Could you restate the data word for word and drop the pictures?

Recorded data
***

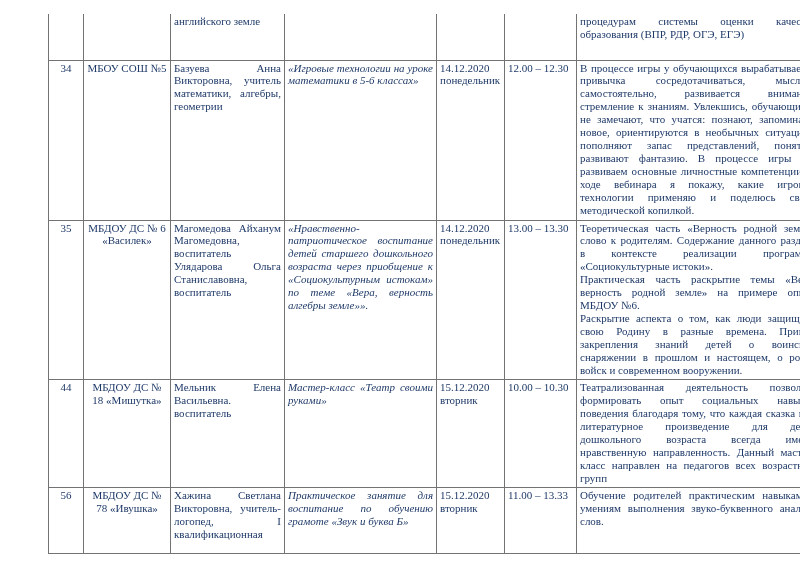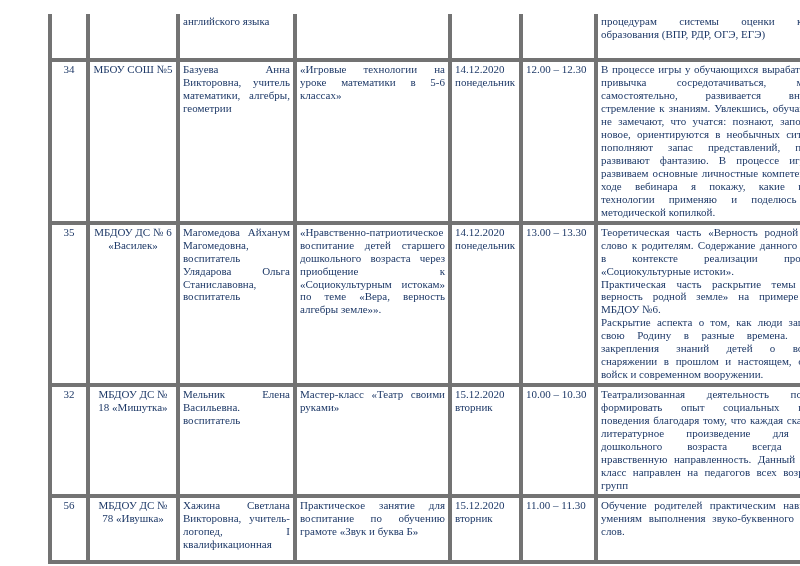"английского языка" td.c-teacher { text: языка -> земле }
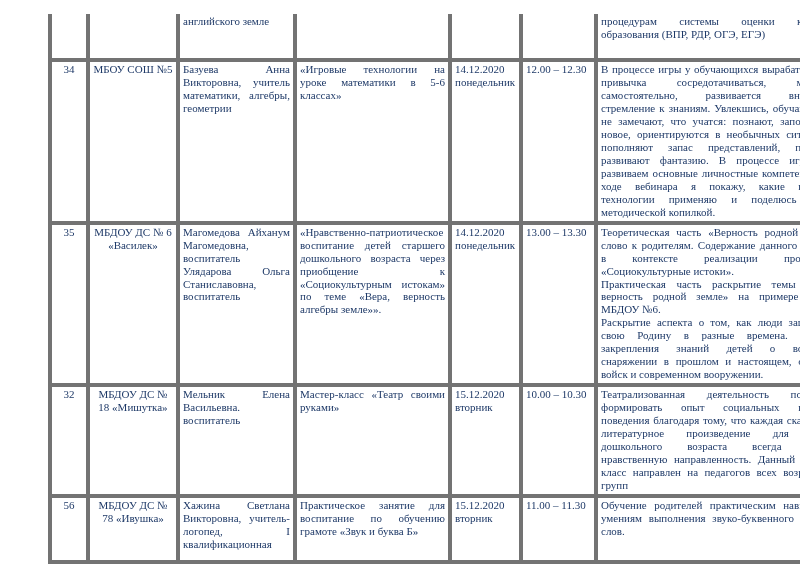"34" table.schedule td { border: 4px solid #737373 -> 1px solid #737373 }
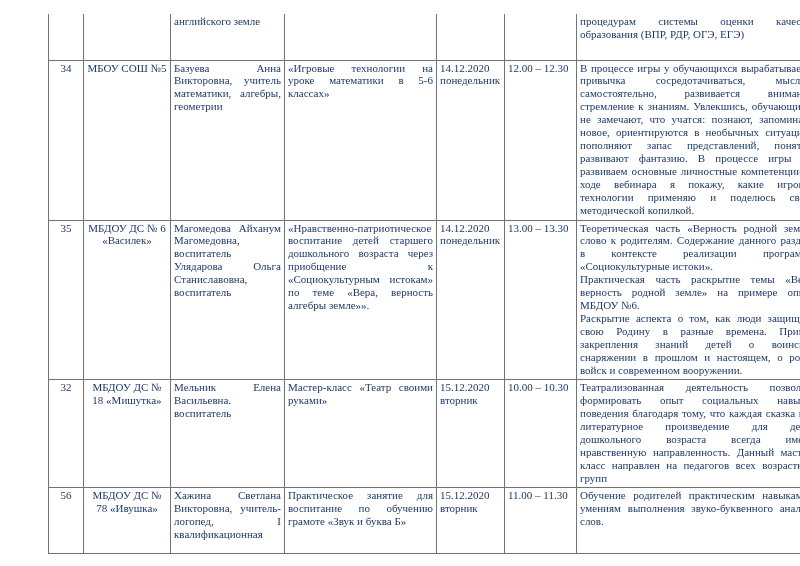"«Игровые технологии на уроке математики" td.c-topic { font-style: none -> italic }
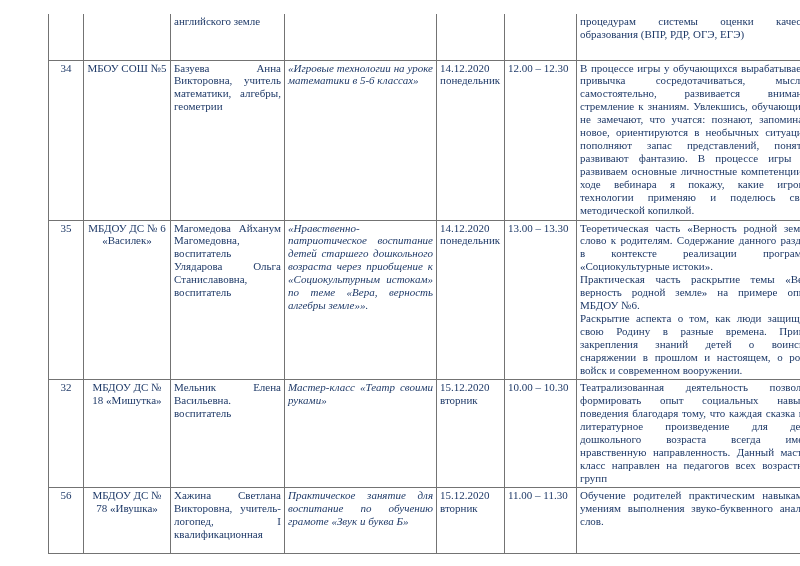"32" td.c-num { text: 32 -> 44 }
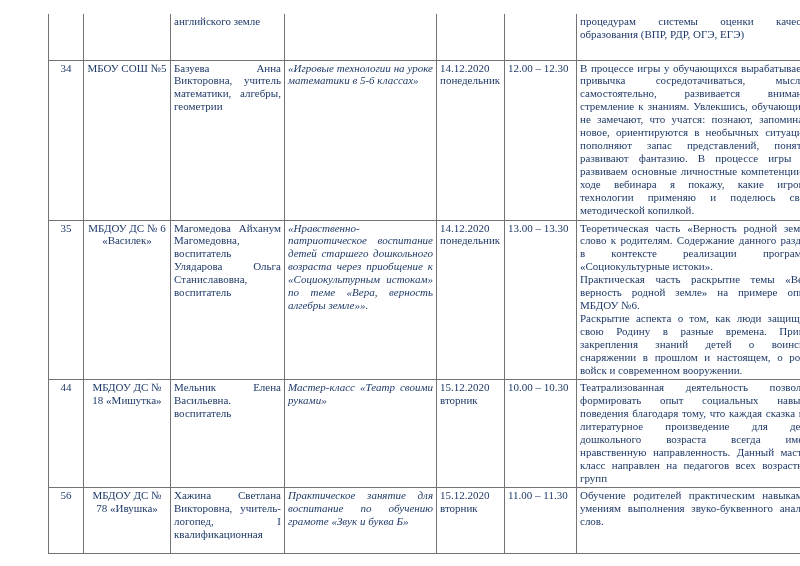"11.00 – 11.30" td.c-time { text: 11.30 -> 13.33 }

***

**Task output**:
"английского языка" td.c-teacher { text: языка -> земле }
"34" table.schedule td { border: 4px solid #737373 -> 1px solid #737373 }
"«Игровые технологии на уроке математики" td.c-topic { font-style: none -> italic }
"32" td.c-num { text: 32 -> 44 }
"11.00 – 11.30" td.c-time { text: 11.30 -> 13.33 }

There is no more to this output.